Zheng Bingbing, Liu Yaoqi, Zhu Yu, Yu Fuli, Jiang Tianjiao, Yang Dawei, Xu Tao
School of Information Science and EngineeringEast China University of Science and Technology Shanghai 200237 China.
The Affiliated Hospital of Qingdao University Qingdao 266000 China.
IEEE Access. 2020 Sep 29;8:185786-185795. doi: 10.1109/ACCESS.2020.3027738. eCollection 2020.
Since the first patient reported in December 2019, 2019 novel coronavirus disease (COVID-19) has become global pandemic with more than 10 million total confirmed cases and 500 thousand related deaths. Using deep learning methods to quickly identify COVID-19 and accurately segment the infected area can help control the outbreak and assist in treatment. Computed tomography (CT) as a fast and easy clinical method, it is suitable for assisting in diagnosis and treatment of COVID-19. According to clinical manifestations, COVID-19 lung infection areas can be divided into three categories: ground-glass opacities, interstitial infiltrates and consolidation. We proposed a multi-scale discriminative network (MSD-Net) for multi-class segmentation of COVID-19 lung infection on CT. In the MSD-Net, we proposed pyramid convolution block (PCB), channel attention block (CAB) and residual refinement block (RRB). The PCB can increase the receptive field by using different numbers and different sizes of kernels, which strengthened the ability to segment the infected areas of different sizes. The CAB was used to fusion the input of the two stages and focus features on the area to be segmented. The role of RRB was to refine the feature maps. Experimental results showed that the dice similarity coefficient (DSC) of the three infection categories were 0.7422,0.7384,0.8769 respectively. For sensitivity and specificity, the results of three infection categories were (0.8593, 0.9742), (0.8268,0.9869) and (0.8645,0.9889) respectively. The experimental results demonstrated that the network proposed in this paper can effectively segment the COVID-19 infection on CT images. It can be adopted for assisting in diagnosis and treatment of COVID-19.

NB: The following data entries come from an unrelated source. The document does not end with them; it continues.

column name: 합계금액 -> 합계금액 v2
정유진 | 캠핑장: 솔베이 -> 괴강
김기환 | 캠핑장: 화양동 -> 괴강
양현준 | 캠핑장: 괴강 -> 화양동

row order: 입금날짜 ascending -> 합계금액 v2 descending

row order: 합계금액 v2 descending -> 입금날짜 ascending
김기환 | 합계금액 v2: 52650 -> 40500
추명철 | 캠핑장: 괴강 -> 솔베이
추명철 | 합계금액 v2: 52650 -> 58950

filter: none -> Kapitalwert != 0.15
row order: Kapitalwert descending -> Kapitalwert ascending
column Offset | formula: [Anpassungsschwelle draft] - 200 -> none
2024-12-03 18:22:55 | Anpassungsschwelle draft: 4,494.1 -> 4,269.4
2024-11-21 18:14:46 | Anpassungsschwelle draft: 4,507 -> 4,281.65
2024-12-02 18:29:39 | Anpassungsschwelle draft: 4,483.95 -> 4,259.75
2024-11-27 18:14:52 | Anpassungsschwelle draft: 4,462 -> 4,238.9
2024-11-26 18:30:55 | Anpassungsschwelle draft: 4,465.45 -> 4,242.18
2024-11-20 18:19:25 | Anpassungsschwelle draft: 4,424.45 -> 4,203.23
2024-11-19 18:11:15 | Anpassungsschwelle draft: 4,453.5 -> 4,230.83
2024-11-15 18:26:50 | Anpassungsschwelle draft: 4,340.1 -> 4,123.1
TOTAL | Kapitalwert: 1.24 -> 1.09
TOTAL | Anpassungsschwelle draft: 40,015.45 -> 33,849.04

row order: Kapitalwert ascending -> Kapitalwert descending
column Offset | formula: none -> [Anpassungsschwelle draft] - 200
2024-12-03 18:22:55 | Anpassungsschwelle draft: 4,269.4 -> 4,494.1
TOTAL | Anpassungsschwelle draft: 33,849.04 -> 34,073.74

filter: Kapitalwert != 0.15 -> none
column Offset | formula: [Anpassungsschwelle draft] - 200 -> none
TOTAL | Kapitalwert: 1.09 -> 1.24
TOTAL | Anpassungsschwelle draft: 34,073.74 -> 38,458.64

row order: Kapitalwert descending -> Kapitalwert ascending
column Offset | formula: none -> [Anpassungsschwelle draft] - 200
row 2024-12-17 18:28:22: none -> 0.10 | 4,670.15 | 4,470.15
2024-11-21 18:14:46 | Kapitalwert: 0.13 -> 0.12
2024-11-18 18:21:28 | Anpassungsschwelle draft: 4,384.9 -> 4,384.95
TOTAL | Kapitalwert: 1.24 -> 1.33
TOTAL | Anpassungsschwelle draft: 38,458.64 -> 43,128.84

自2019年12月报告首例患者以来,新型冠状病毒肺炎(COVID-19)已成为全球大流行疾病,确诊病例总数超过1000万例,相关死亡病例达50万例。使用深度学习方法快速识别COVID-19并准确分割感染区域有助于控制疫情爆发并辅助治疗。计算机断层扫描(CT)作为一种快速简便的临床检查方法,适用于辅助COVID-19的诊断和治疗。根据临床表现,COVID-19肺部感染区域可分为三类:磨玻璃影、间质浸润和实变。我们提出了一种多尺度判别网络(MSD-Net)用于对CT上的COVID-19肺部感染进行多类别分割。在MSD-Net中,我们提出了金字塔卷积块(PCB)、通道注意力块(CAB)和残差细化块(RRB)。PCB通过使用不同数量和不同大小的内核来增加感受野,增强了分割不同大小感染区域的能力。CAB用于融合两个阶段的输入并将特征聚焦在待分割区域。RRB的作用是细化特征图。实验结果表明,三种感染类别的骰子相似系数(DSC)分别为0.7422、0.7384、0.8769。对于敏感性和特异性,三种感染类别的结果分别为(0.8593,0.9742)、(0.8268,0.9869)和(0.8645,0.9889)。实验结果表明,本文提出的网络能够有效分割CT图像上的COVID-19感染区域。可用于辅助COVID-19的诊断和治疗。